Comedian Paul O’Grady, known for his drag queen character Lily Savage, television presenter Anna Richardson and broadcaster Clare Balding are some of the LGBT+ celebrities competing with their pooches.

“We are giving you the opportunity to take part in our own fabulous virtual Pride parade,” the charity said on its Facebook page, asking people to vote online for their favorite canines competing in the Pride Dogs for Guide Dogs category.

“So dig out the outfit you might have planned for your event and feel free to accessorize your paw-some pals to complement your look.”

Britain is a nation of dog-lovers, from the Queen and her corgis to Prime Minister Boris Johnson’s Jack Russell and breeders have seen a surge in demand for dogs during a lockdown to counter the spread of COVID-19.

Pride is celebrated each June to mark the birth of the modern LGBT+ rights movement with the Stonewall riots. Due to the coronavirus, there will be a digital Global Pride instead this year on June 27, with 24-hours of music and speeches.
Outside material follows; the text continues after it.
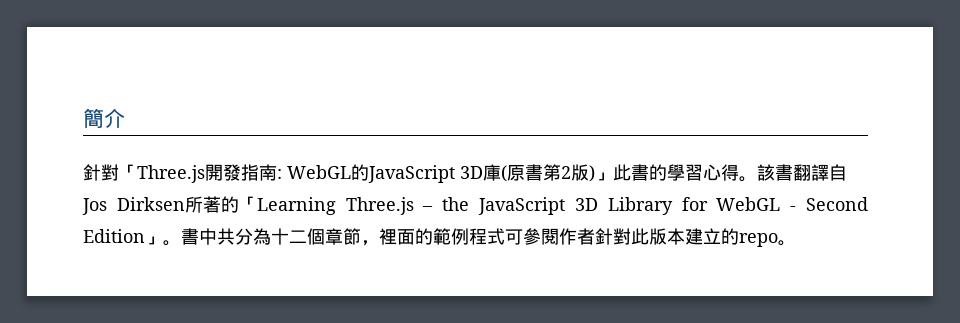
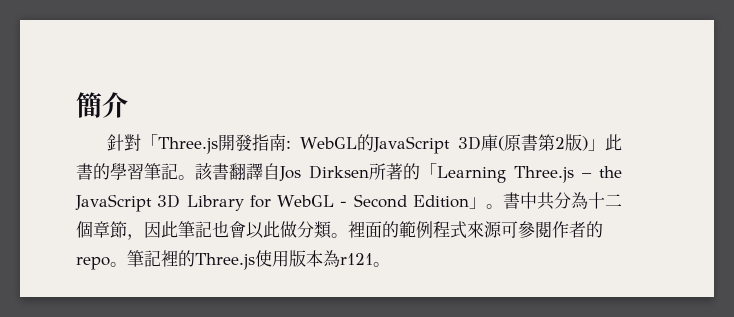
- 針對「Three.js開發指南: WebGL的JavaScript 3D庫(原書第2版)」此書的學習心得。
+ 針對「Three.js開發指南: WebGL的JavaScript 3D庫(原書第2版)」此書的學習筆記。
- 書中共分為十二個章節，裡面的範例程式可參閱作者針對此版本建立的repo。
+ 書中共分為十二個章節，因此筆記也會以此做分類。裡面的範例程式來源可參閱作者的repo。筆記裡的Three.js使用版本為r121。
“Being a young person who is part of the LGBT community and also a guide dog owner, I think this event has really touched close to home,” one Pride Dogs for Guide Dogs competitor, Luke Orros, 20, told the Thomson Reuters Foundation.

“With this event, I think Guide Dogs are really showing that they’re still here and working with people.”

Having spent three months largely confined to his home to counter the spread of COVID-19, Orros said he missed the freedom that his dog Harley normally gives him.

“The whole part that guide dogs play is to give people their independence,” he said. “Having that stripped away with current circumstances of lockdown has been difficult.”

Guide Dogs advised dog owners to limit Pride accessories to collar attachments and leads that do not distress their pets.

“Guide Dogs doesn’t condone the dressing up of dogs,” it said, adding that the winners will be announced in August.